Problem Child (Jane Doe #2) - Victoria Helen Stone Page 0,48
guess, but I’m all for comfort, and these men don’t need a pair of high heels to turn them on. Any warmish body will do.
“Hey,” I say to her.
She looks at me and flicks her cigarette, her pale cheeks tightening as she clenches her jaw.
“I’m looking for my niece. She went missing a few weeks ago. Do you think you might have seen her?” I hold out my phone to show the picture I downloaded from the website.
The woman shrugs and edges closer to squint at the phone. “That looks kind of like Kiki.”
“Kiki?”
“Yeah. She works the trucks here every once in a while. Not often, though.”
I scroll to another picture. “This is her?”
“Yeah, that’s her.” She takes a drag from her cigarette and scuffs her sandals against the cement. “She’s missing?”
“She’s been gone a few weeks. Unless you’ve seen her since then? This was the last place she was headed. About a month ago.”
“No, I ain’t seen Kiki. Have you talked to her pimp?”
“Little Dog?”
“Yeah”—she smirks—“Little Dog.” Then we laugh together at him and his rural white-boy bravado.
“Did she seem okay the last time you saw her around here?”
“I don’t know. She was so little, we used to tell her to go on home. I mean, she’s young and everything, so we worried. But mostly we didn’t want her drawing the cops here neither. No one needs that kind of attention, you know?”
“Sure, I get it. What about Little Dog? Did he seem normal to you?”
“Yeah. I saw him more recently. He was hanging out in the lot, then some big SUV pulled up, and he took off like a bat outta hell.”
“Who was in the SUV?”
“No one I’ve ever seen. Big guy with a shaved head.”

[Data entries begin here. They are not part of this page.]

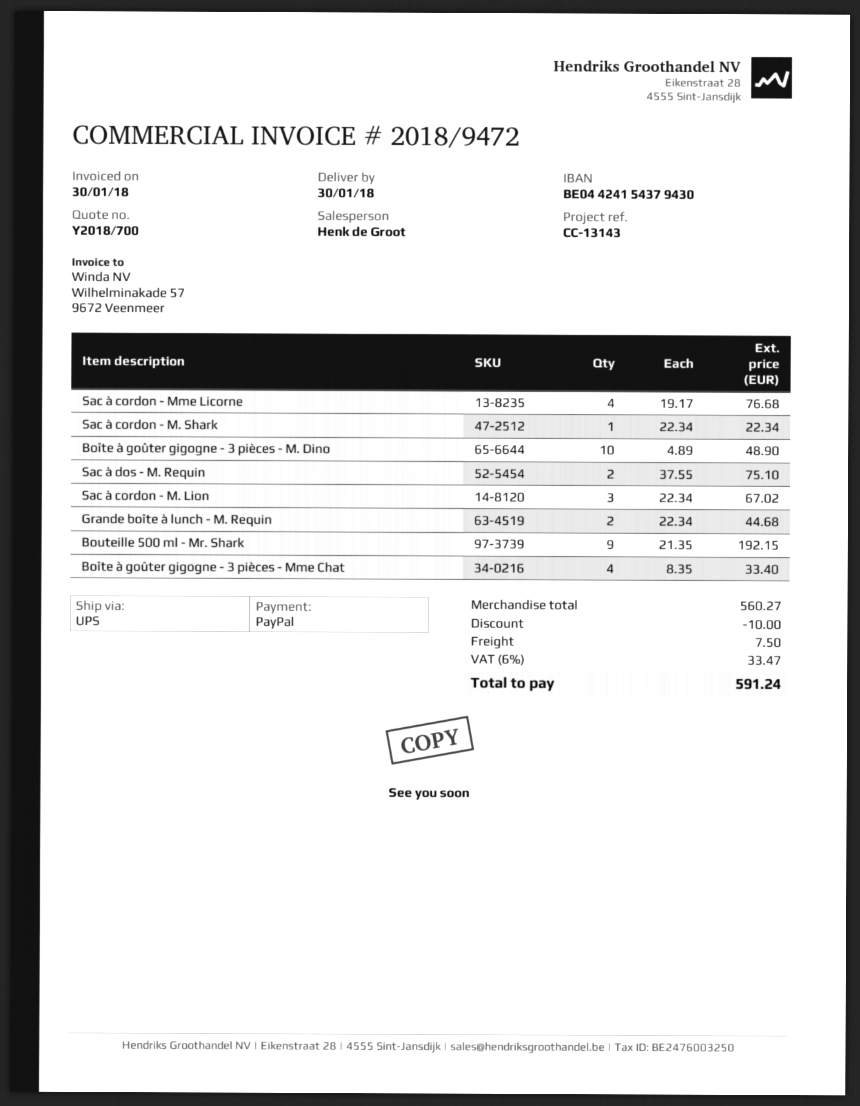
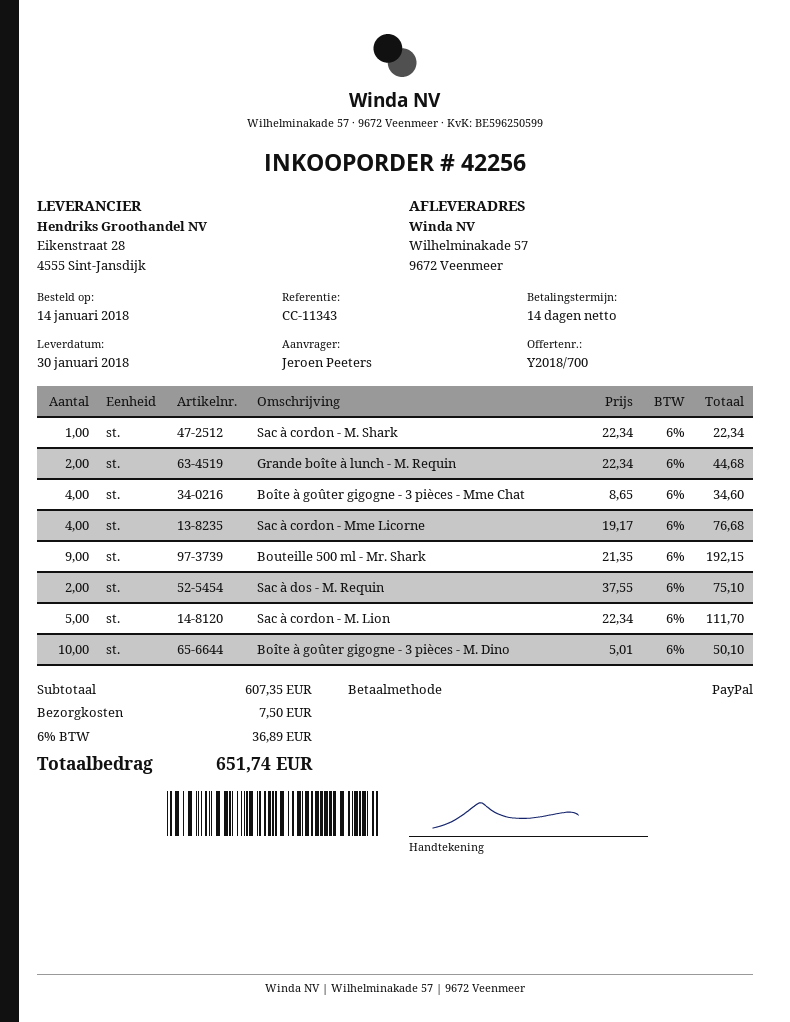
reference: CC-13143 -> CC-11343
Boîte à goûter gigogne - 3 pièces - M. Dino: 10 x 4.89 = 48.90 -> 10 x 5.01 = 50.10
Sac à cordon - M. Lion: 3 x 22.34 = 67.02 -> 5 x 22.34 = 111.70
Boîte à goûter gigogne - 3 pièces - Mme Chat: 4 x 8.35 = 33.40 -> 4 x 8.65 = 34.60
subtotal: 560.27 -> 607.35
discount: 10.00 -> none
tax: 6% = 33.47 -> 6% = 36.89
total: 591.24 -> 651.74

Interesting. My mom mentioned a bald man too. A bald man with a gun. I glance over the lot. “Anyone else around tonight?”
“Nah, I’m the early bird.” She grins. “Getting that worm.”
We snort-laugh together as she grinds her cigarette butt beneath her flip-flop and shakes out her hair.
“Smart lady, waiting by the showers,” I say. “That’s a good tactic.”
“Girl, you wouldn’t believe the swamp ass these guys acquire in those leather seats. No thank you, ma’am. I’ll take a clean dick any day.”
I don’t mind her ma’am at all. In fact, I hand over a ten-dollar bill. “Thanks for your help with my niece. I appreciate it.”
“No problem. I’ll ask around if you want to come back in a couple of days. I’ll have my son tomorrow night, so I won’t be here. But check in on Thursday.”
“Got it.”
“I hope Kiki is all right.”
Kiki. Just a regular, everyday underage sex worker, maybe. But something about good old Frank’s reaction is still bothering me. Time to reach out to a local pimp, it seems.
CHAPTER 13
Knowing Little Dog has been spooked by something, I decide to go with the harmless “I’m just a girl” approach to reassure him that he’s in charge here.
Hello, Brodie! I’m Kayla’s aunt from Minnesota and I’m trying to get in touch. Do you know where she is or how I can contact her??? I’m pretty worried & I just want to be sure she’s ok. Thanks so much!
I shop in the truck stop for a few minutes while I wait for a response. I grab a bag of Funyuns and eye the men around me in the store. And they’re all men, aside from the woman ringing them up. This town has always been filled with so many strangers, men coming through for work or fueling up before a long drive into the panhandle. It’s never been a safe place to be a girl.
I look at them in line, their faces unsmiling and unshaven, and I imagine any one of them might have offered Kayla cross-country passage in exchange for a daily blow job along the way. Of course, any one of them might have decided rape and murder was just as fun a pastime and dropped her body in the scrub somewhere along these two-lane highways. As a monster myself, I’m not under any delusions about the kindness of strangers.
I find it curious that men are so often the monsters, because it’s definitely not about some mythological kindness of women. We can be cruel and harsh and abusive. But we don’t lash out in the same ways.
I assume men’s anger drills down on us so specifically because women are presented at the earliest age as withholders of pleasure. Look at them over there, walking around with what we want.